Detection of PPII mRNA Species by RT-PCR.
Total RNA was isolated from brain tissue as described previously (Chomczynski and Sacchi, 1987). One microgram of total RNA was used in reverse transcription experiments. One-fifth of the reverse transcription reaction product was submitted to PCR amplification by using one unit of Taq polymerase (Boehringer Ingelheim GmbH, Ingelheim, Germany) and 10 pmol of each primer.
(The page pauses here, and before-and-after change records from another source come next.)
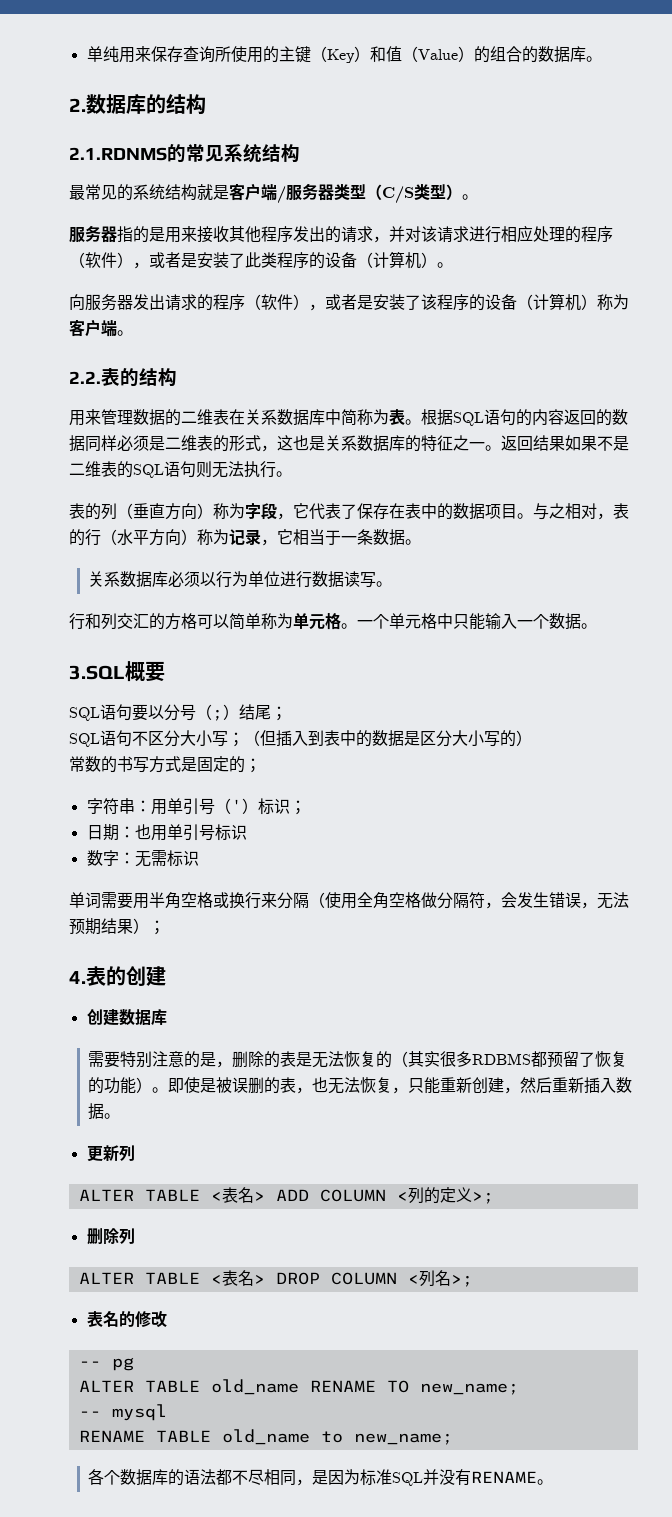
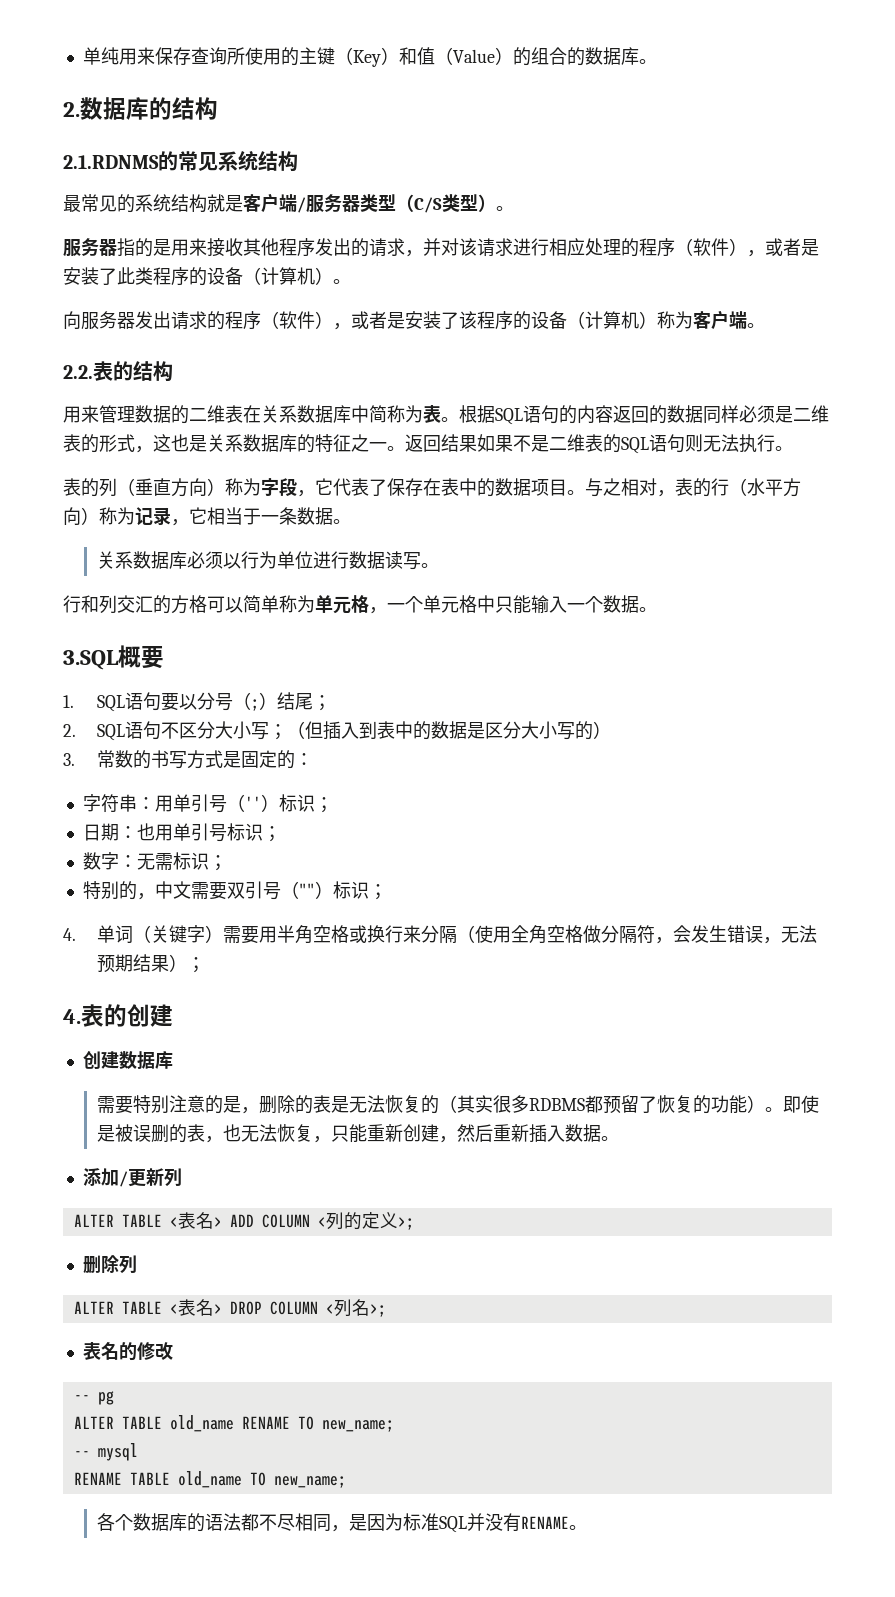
[341,623,357,629] 。 -> [369,607,387,614] ，
(165, 671) none -> [63,695,74,708] 1.
(287, 713) none -> [63,724,76,737] 2.
(532, 738) none -> [63,753,75,766] 3.
[245,758,261,773] ； -> [294,753,313,766] ：
[230,799,242,812] ' -> [244,796,261,810] ''
(247, 832) none -> [262,826,281,842] ；
[69,892,101,908] // 单词 -> [208,855,227,871] [82,881,387,900] [63,925,223,943] ； // 特别的，中文需要双引号（""）标识； // 4.单词（关键字）
(121, 1116) none -> [82,1168,128,1187] 添加/
[320,1431,343,1443] to -> [249,1472,266,1486] TO

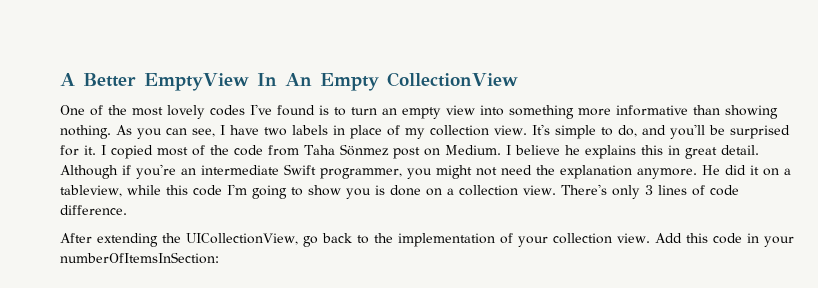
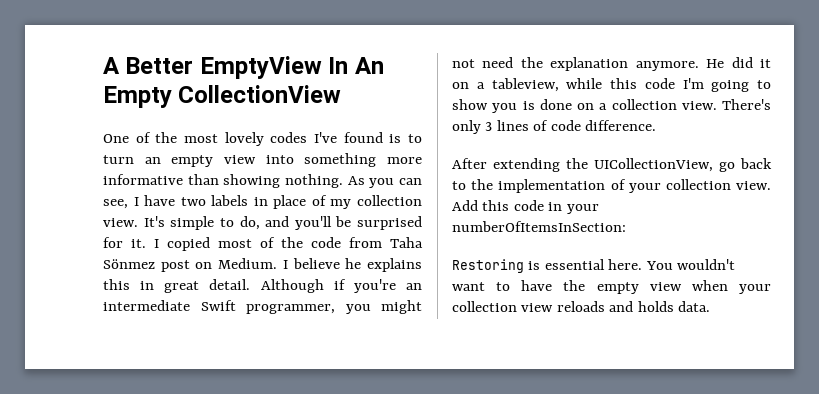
(219, 258) none -> [452,259,736,273] [452,280,771,294] [452,301,711,312] // Restoring is essential here. You wouldn't want to have the empty view when your collection view reloads and holds data.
The following primers were used: A, 5′-TCAATCAAACTGGCTACTTCAGA-3′, nucleotides 2051 to 2073 of rPPII cDNA sequence (numbers beginning with the first adenosine residue of the initiation codon atg); B, 5′-GCTCTTCATGTTGATAGGAAG-3′, nucleotides 2440 to 2420 of rPPII cDNA; C, 5′-GGAAGCTGGATCCTTGGAAAC-3′, nucleotides 2029 to 2049 of rPPII* cDNA; and D, 5′-GCAGTGTGTGCATTCACACAG-3′, nucleotides 2493 to 2473 of rPPII* cDNA. Primers A and B allowed the amplification of a 390-base pair rPPII RNA sequence spanning exons 11 to 15; primers C and D allowed the amplification of a 465-base pair rPPII* RNA sequence from exon 11 to intron 14. An annealing temperature of 62°C and 35 amplification cycles were used. DNA was fractionated by agarose gel electrophoresis and stained with ethidium bromide.
TSH or Prolactin Release from Primary Cultures of Anterior Pituitary Cells.
Cells were cultured as reported previously (Vargas et al., 1994) except that no thyroid hormone or insulin was added. On day 5 in culture, cells were washed twice with Dulbecco's minimum essential medium, and 500 μl of serum-free medium containing either vehicle (Dulbecco's minimum essential medium), TRH, pGlu-Asn-Pro-MCA, or ΨTRH were added. At the time points stated in Results, culture medium was collected to measure TSH or prolactin release by radioimmunoassay with National Hormone and Pituitary Program reagents (National Institute of Diabetes and Digestive and Kidney Diseases, Bethesda, MD).
Results are presented as mean ± S.E.M. Data were compared by analysis of variance followed by Bonferroni-Dunn post hoc test or an unpaired t test where indicated. Values of p < 0.05 were considered statistically significant.
Expression of PPII in the Septum.
PPII mRNA-positive profiles were detected with a digoxygenin-UTP-labeled antisense RNA probe in various septal nuclei. Their density (number of PPII mRNA profiles per area) was higher in the various lateral septum subdivisions (data not shown) than in the MS and horizontal DBB (hDBB) where many profiles were detected (Fig. 1A). PPII mRNA-positive profiles were not detected with the sense probe (Fig. 1A).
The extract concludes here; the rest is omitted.